Neil Young once notably crooned: “It’s better to burn out than fade away.”

A generation of mythology-obsessed rock stars might have understood what Neil was getting at – that going out in a flaming ball of glory was preferable to letting the cruelty of Father Time run its course – but the mantra certainly hasn’t applied to the steady re-ascendance of vinyl records, a format that shows no signs of either burning out or fading away, and in fact appears to be burning brighter than ever before.

In Canada, the sale of vinyl last year experienced its seventh straight year of growth, according to an annual year-end Nielsen study that looks at the state of the music industry. Sales of vinyl records were up nearly 22 per cent in 2017 over the year before, which marks the single highest sale of vinyl in a year since Nielsen started tracking music sales in the early 1990s.

On April 21, thousands of vinyl lovers across Canada are expected to line up out the doors of their favourite independent record stores in order to score unique releases that are only available on that day. It’s part of an annual event called Record Store Day that’s now in its 11th year.

The Turntable Shop 6.jpg
A record player spins some wax at The Turntable Shop - photo Cindy Goodman, North Shore News

“Record Store Day was designed to get foot traffic in those stores, in those mom and pop stores, to help them generate business, as well as giving back to their communities that they’ve been in for god knows how many years,” explains Ryan Kerr, organizer and director of marketing for Record Store Day Canada.

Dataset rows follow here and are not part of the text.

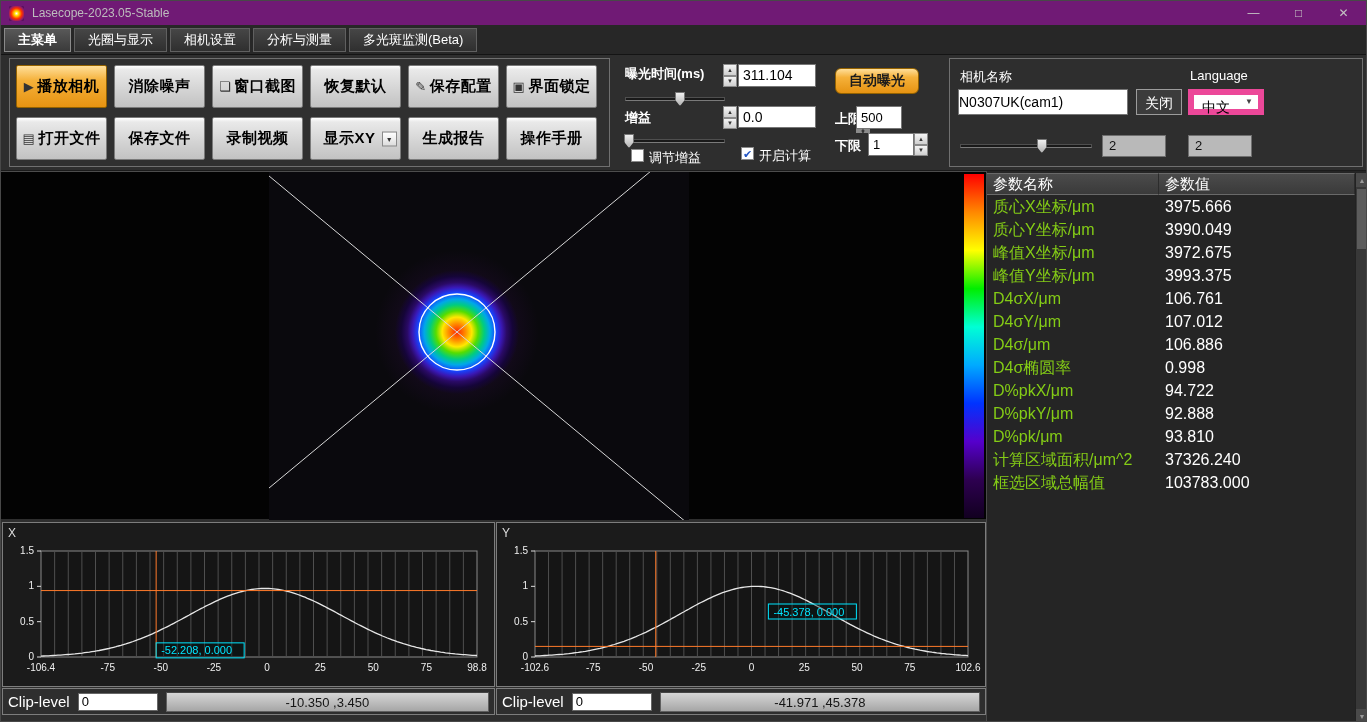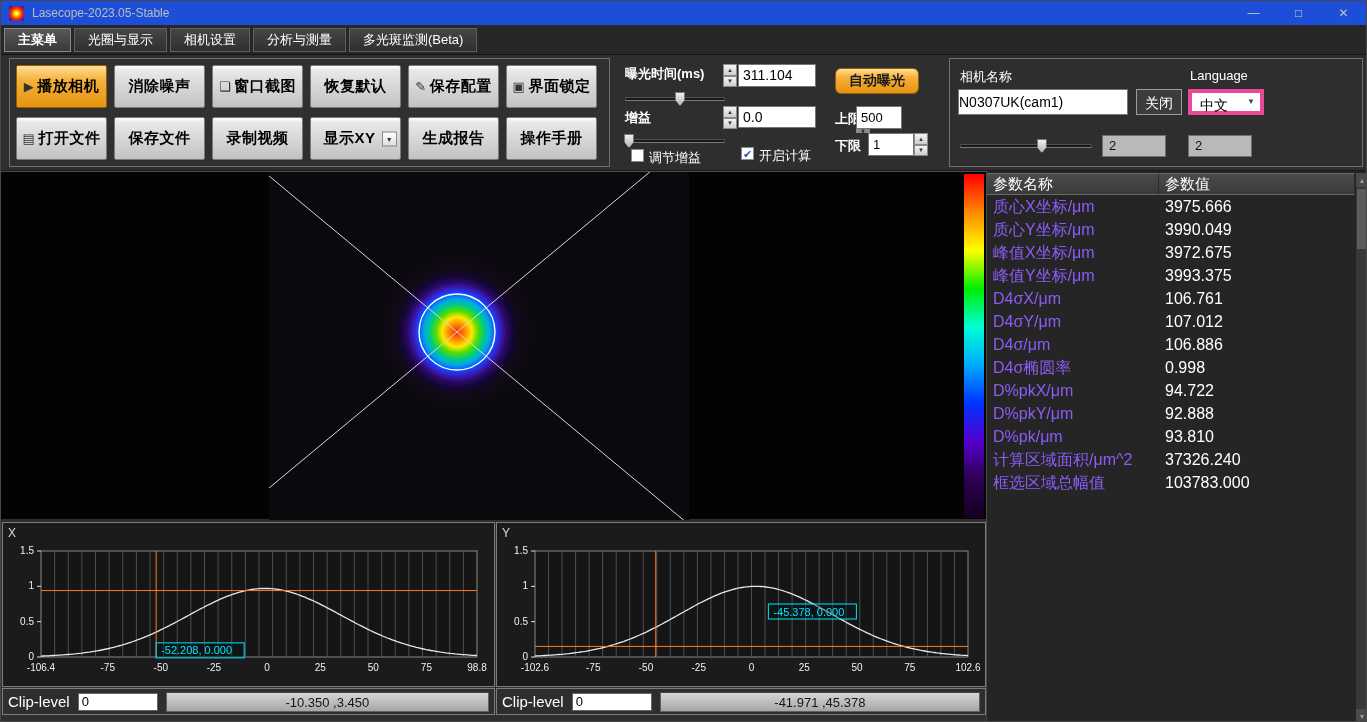"Lasecope-2023.05-Stable" .titlebar { background: #1d4ed8 -> #701a75 }
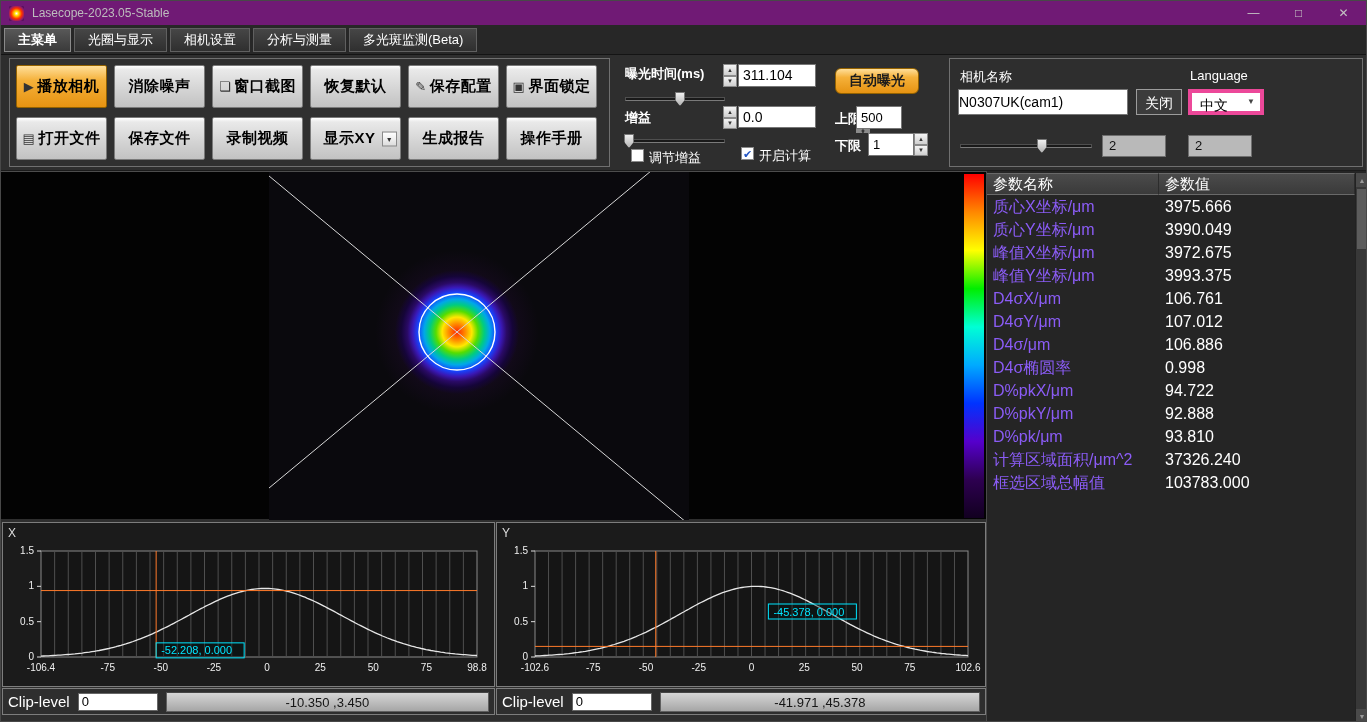"中文" .select { border: 4px solid #ec4899 -> 6px solid #ec4899 }
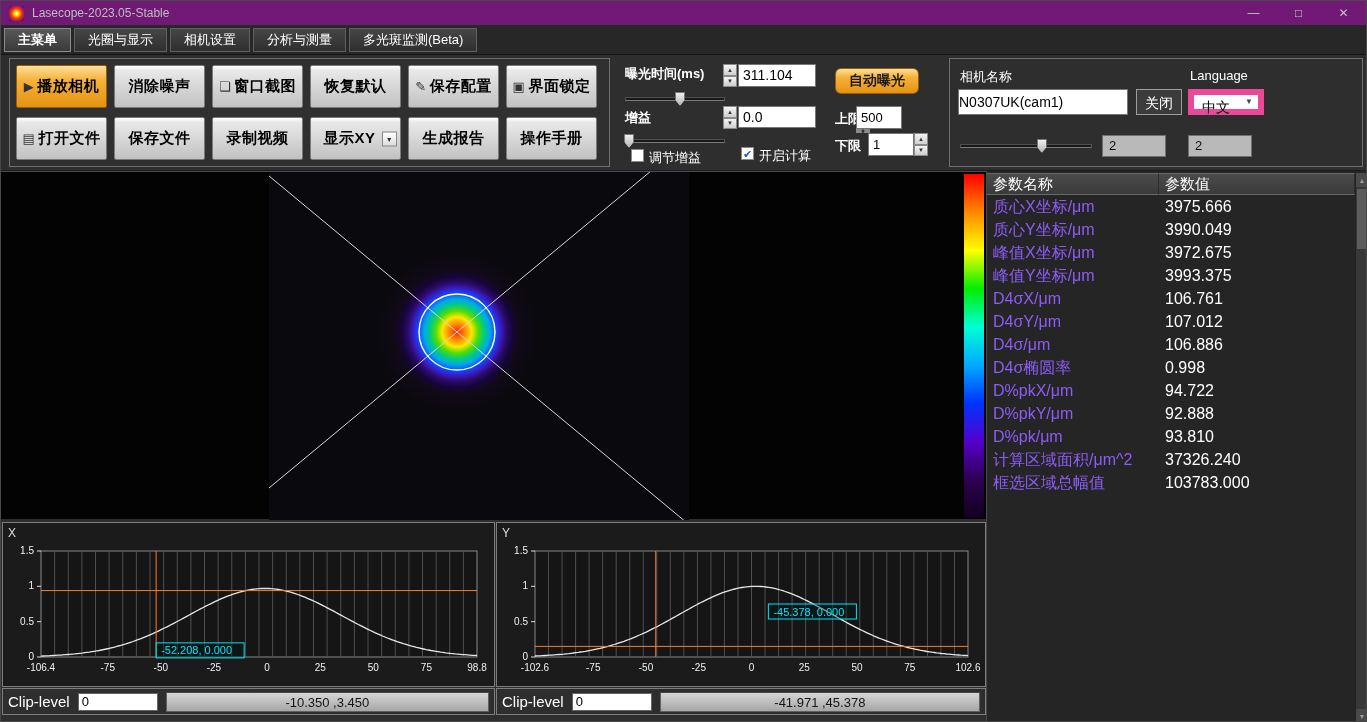"质心X坐标/μm" .p-name { color: #8b5cf6 -> #84cc16 }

Kerr notes that Record Store Day started in the U.S. but is now an international event, with vinyl collectors across the world scouring their favourite analog music shops in places like Mexico, Israel, and Australia in search of their next big find.

Asked why vinyl has had such a resurgence over the past decade during a period when buying music online has reached an apex, Kerr blames this one – in a positive way – on Millennials.

“It’s the Millennials that have pushed it,” he says. “It really started there, and then the older generation, the parents, starting saying, ‘Well, you know what, if you’re really into this I’ll either get the turntable refurbished and repaired or why don’t we just go buy one. It’s one or the other.’”

Record Store Day is geared towards merchants that specialize in selling new vinyl, leaving a place like The Turntable Shop, which sells used LPs, unable to officially participate.

The Turntable Shop 8.jpg
An amplifier is ready to send out some musical shock waves - photo Cindy Goodman, North Shore News

But for Seiflow, this isn’t a problem.

“We’re here to support the industry, which we do passionately of course, but we’re not a record store. We’re a turntable shop that happens to have a bunch of records for sale,” he says. Seiflow motions to a 60-year-old turntable that he has been tinkering away at, trying to breathe new life into. “It will be good probably for another 60,” he says.

Twenty-year-old Connor Ramsbottom might initially look out of place in a shop that deals with hardware from another era, but he has taken The Turntable Shop’s mission to heart. As a technician at the shop, he’s responsible for repairing and restoring the record players that grace the facility, where he says the hardest part is often figuring out what’s wrong with the rig in the first place.

“Is it an automatic mechanism not working? Is sound not coming out properly? Stuff like that,” he says. “You’ve got a very complex piece of machinery that’s multilevel.”

Despite its complexities, Ramsbottom says it’s worth it when a look of nostalgic elation crosses the face of a client after their turntable is returned fixed and restored, after having likely been in the family for generations.

“They drop it off as an heirloom, but looking nothing like the thing that they remembered, and then they come back and it’s all shiny, beautiful, and working flawlessly,” he says. “That’s just a fantastic thing to experience.”